Criminals using food delivery drivers to transport drugs during Covid-19 lockdown

Ireland is among a number of countries where criminals are using food delivery drivers to transport drugs during Covid-19 lock-downs.
Criminals using food delivery drivers to transport drugs during Covid-19 lockdown

Ireland is among a number of countries where criminals are using food delivery drivers to transport drugs during Covid-19 lock-downs.

Food delivery drivers are now a common sight on otherwise deserted streets because of the public health emergency.

Interpol, the international criminal police organisation, has received reports from police in Ireland, Malaysia, Spain and Britain of delivery drivers transporting drugs.

Some of the drugs — including cocaine, marijuana, ketamine and ecstasy — were concealed inside a false bottom of home delivery backpacks.

Gardaí in Dublin recovered 8kg of cocaine with a street value of about €500,000 as well as two handguns hidden in pizza boxes in early April. The drugs’ seizure, one of the largest to be made so far this year, followed a dramatic car chase through the city.

Spanish police arrested seven individuals dressed as food delivery drivers in Alicante and Valencia attempting to transport illicit drugs.

Gardaí were conducting a Covid-19 checkpoint on Phibsboro Road in Dublin at about 4.30am on Tuesday, April 14 when they attempted to stop a car. The car sped off into the city centre and gardaí conducted “a managed containment operation” that ended when the vehicle collided with a wall in Essex Quay.

One of the occupants was seen throwing something into the River Liffey and two handguns were later recovered during a search by members of the Garda Sub-Aqua Unit.
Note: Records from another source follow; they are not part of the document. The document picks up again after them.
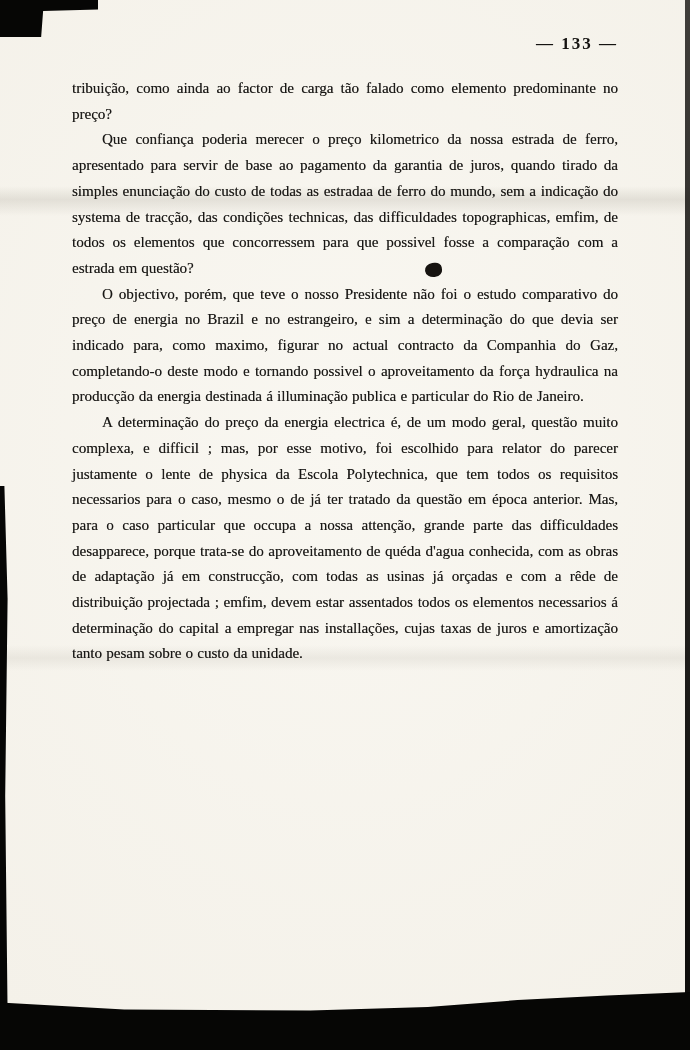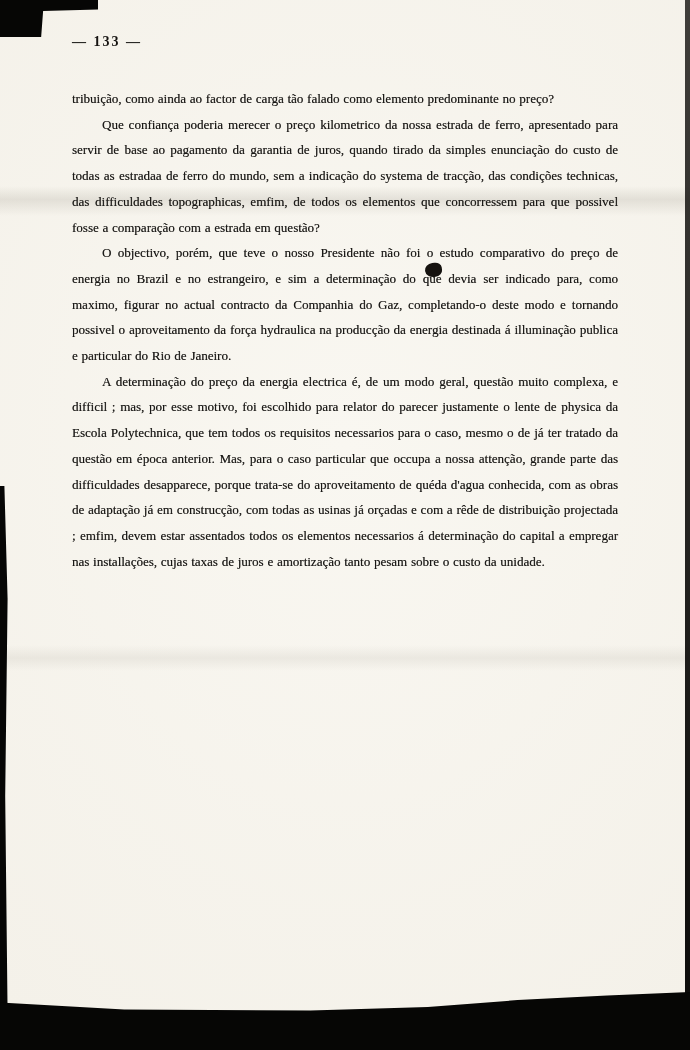--- a/index.html
+++ b/index.html
@@ -28,8 +28,8 @@
     color: #1b1a18;
   }
   .page-number {
-    text-align: left;
-    font-size: 14px;
+    text-align: right;
+    font-size: 17px;
     font-weight: bold;
     letter-spacing: 2px;
     color: #151311;

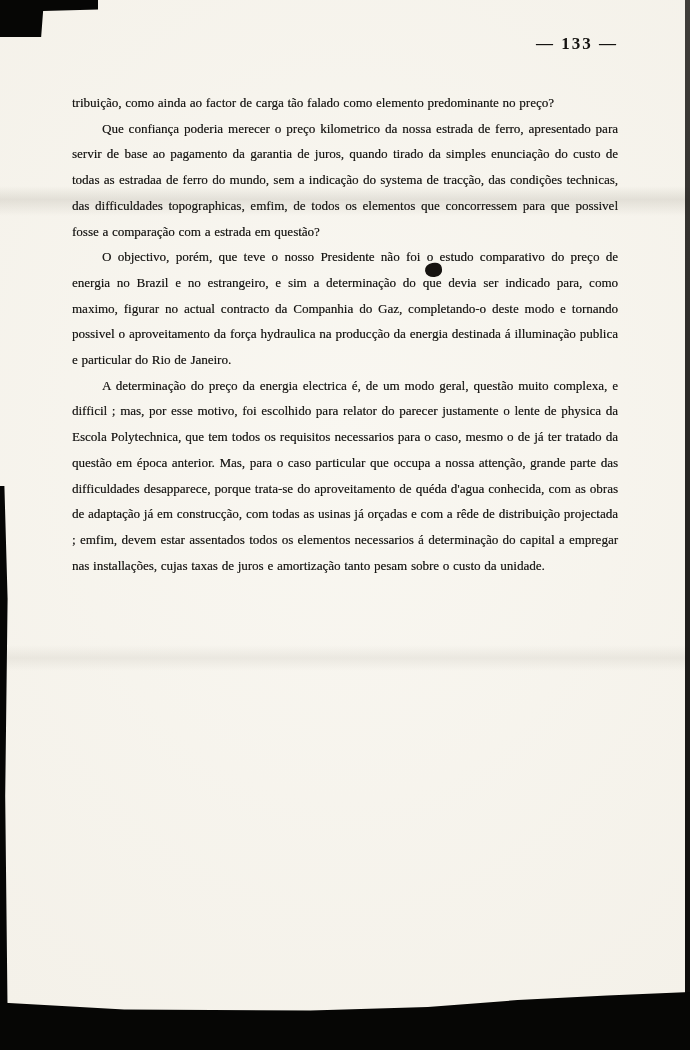--- a/index.html
+++ b/index.html
@@ -35,8 +35,8 @@
     color: #151311;
   }
   .page-text {
-    margin-top: 36px;
-    font-size: 13px;
+    margin-top: 22px;
+    font-size: 15px;
     line-height: 25.7px;
     text-align: justify;
     color: #181715;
Gardaí searched the car and found another package containing 8kg of cocaine and a small amount of cannabis.

Two men and one woman were arrested and gardaí involved in the case are continuing their investigations.

Based on the arrests in Ireland and Spain as well as incidents in other countries’ Interpol has issued a ’purple notice’ alerting its 194 member countries to the new modus operandi used by criminals.

“As criminals continue to adapt their activities in a world upended by Covid-19, Interpol’s purple notices are essential tools in enabling police around the world to learn from each other’s successes, said Interpol's executive director of police services, Stephen Kavanagh.

A Malaysian rider, used as an unwitting drug mule, became suspicious and asked police to inspect his food package. It weighed 11kg but he had only been asked a single order of Indian flatbread.